About my project
I will be spending the summer of 2012 working on writing a genomic variant interface for Biopython, funded by Google Summer of Code.
All known living organisms, from bacteria to plants to humans, use DNA with the letters ATGC. A genome is the total sequence of all of an organism’s DNA; it could be described as its source code. Recent advances in technology have made it easier to obtain full genomes. However, more than 99% of the genome is the same between humans. The small differences are very important — in some cases, a single changed letter can cause a serious disease.
A set of one organism’s genomic differences from the expected (reference) genome is called a genomic variant. Genomic variants can be stored in a variety of file formats, and there are existing Python parsers for several genomic variant file formats. The overall goal of my project is to create a unified Python interface for genomic variant files. This should allow researchers more convenient and consistent access to this important type of data.

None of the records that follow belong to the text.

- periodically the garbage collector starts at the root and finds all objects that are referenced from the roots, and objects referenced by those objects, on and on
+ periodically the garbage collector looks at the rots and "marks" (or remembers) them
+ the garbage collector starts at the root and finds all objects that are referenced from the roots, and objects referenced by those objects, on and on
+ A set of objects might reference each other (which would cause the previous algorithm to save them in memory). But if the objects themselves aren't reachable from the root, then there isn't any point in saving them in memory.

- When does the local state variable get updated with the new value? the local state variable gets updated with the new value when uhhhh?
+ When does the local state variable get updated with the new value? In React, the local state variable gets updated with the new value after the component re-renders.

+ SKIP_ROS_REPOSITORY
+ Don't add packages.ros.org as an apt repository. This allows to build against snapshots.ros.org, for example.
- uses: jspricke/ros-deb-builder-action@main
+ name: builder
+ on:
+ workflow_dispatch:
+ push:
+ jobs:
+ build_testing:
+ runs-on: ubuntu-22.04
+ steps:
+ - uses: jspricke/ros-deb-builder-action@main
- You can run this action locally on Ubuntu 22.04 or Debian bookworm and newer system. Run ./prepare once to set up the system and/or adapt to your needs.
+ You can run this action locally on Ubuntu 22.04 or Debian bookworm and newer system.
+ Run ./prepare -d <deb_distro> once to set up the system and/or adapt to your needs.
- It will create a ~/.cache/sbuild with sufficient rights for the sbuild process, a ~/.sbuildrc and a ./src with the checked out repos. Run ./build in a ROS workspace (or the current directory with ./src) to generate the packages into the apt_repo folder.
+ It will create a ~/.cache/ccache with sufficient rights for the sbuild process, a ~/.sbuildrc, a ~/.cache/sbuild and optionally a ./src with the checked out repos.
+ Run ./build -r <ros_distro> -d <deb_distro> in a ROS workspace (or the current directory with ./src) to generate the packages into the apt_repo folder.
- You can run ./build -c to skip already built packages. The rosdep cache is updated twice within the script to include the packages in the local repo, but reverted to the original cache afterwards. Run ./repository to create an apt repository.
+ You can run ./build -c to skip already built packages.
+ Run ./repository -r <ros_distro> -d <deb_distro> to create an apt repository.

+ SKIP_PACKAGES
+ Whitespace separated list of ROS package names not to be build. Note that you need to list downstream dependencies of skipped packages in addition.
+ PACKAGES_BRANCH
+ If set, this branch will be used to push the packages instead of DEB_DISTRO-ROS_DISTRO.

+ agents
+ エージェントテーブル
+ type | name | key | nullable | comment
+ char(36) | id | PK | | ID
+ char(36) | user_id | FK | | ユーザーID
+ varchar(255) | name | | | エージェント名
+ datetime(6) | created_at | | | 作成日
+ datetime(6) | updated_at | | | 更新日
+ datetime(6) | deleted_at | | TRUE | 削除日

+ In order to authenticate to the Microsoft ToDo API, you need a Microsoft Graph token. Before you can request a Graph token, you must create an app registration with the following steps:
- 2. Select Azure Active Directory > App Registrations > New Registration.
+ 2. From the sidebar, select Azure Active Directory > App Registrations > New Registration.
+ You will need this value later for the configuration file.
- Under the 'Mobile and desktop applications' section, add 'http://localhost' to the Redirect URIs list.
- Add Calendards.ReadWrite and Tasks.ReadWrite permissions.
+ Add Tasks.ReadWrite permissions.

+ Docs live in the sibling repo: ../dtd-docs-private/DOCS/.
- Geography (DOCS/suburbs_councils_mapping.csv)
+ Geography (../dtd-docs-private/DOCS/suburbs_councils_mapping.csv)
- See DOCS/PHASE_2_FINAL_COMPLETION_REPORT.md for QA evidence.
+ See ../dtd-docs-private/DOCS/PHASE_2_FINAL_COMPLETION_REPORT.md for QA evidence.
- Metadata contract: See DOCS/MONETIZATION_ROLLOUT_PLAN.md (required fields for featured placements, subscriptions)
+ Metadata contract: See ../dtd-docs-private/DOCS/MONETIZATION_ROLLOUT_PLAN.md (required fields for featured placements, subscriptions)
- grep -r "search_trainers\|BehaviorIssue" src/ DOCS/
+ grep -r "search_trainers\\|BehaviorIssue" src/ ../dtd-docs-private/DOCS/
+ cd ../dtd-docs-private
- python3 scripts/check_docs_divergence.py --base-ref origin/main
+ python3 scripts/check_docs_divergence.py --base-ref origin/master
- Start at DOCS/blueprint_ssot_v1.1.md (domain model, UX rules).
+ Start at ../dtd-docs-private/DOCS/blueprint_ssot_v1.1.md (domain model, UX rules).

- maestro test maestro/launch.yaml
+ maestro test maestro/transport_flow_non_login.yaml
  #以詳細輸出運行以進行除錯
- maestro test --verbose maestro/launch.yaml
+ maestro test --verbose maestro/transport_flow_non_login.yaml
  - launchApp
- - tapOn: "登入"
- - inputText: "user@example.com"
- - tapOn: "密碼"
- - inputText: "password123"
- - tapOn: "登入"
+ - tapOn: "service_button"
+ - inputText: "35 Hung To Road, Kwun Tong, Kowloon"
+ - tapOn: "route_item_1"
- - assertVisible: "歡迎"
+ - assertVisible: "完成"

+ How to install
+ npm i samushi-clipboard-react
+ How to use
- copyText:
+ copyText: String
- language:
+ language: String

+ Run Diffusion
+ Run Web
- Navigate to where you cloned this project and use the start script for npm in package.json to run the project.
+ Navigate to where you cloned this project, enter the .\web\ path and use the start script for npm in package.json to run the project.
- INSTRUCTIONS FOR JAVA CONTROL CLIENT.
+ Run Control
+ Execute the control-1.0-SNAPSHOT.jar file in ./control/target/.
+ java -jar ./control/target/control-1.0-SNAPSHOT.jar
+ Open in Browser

More information about genomes and genomic variation may be found at NCBI.
About Google Summer of Code
Google Summer of Code (GSoC) is a program in which students apply for funding from Google to work on an open source software project. The stipend is intended to replace a full time job or internship. More information can be found on the GSoC website.
For 2012, the 8th year of Google Summer of Code, 1212 students were accepted out of 4258 applicants. 8.3% of the accepted students are women. source
About open source software
In software, source code essentially means the instructions that make the software do what it does. Most software is proprietary and closed source, i.e. users can neither see nor modify the source code. Open source software means that the source code is freely available and modifiable. Open source software is very important for progress in research, because instead of having to reinvent the wheel, developers can focus on writing new and exciting things.
The majority of open source software is free software in the financial sense, but some is also intended to be free in the same sense as free speech. More information can be found at the Open Source Initiative and the Free Software Foundation.
About Biopython
Python is a programming language written in the 1990s and released as free software. It is popular because it is flexible and easy to write but still powerful. Biopython is a collection of Python software useful for biologists. It is part of the Open Bioinformatics Foundation.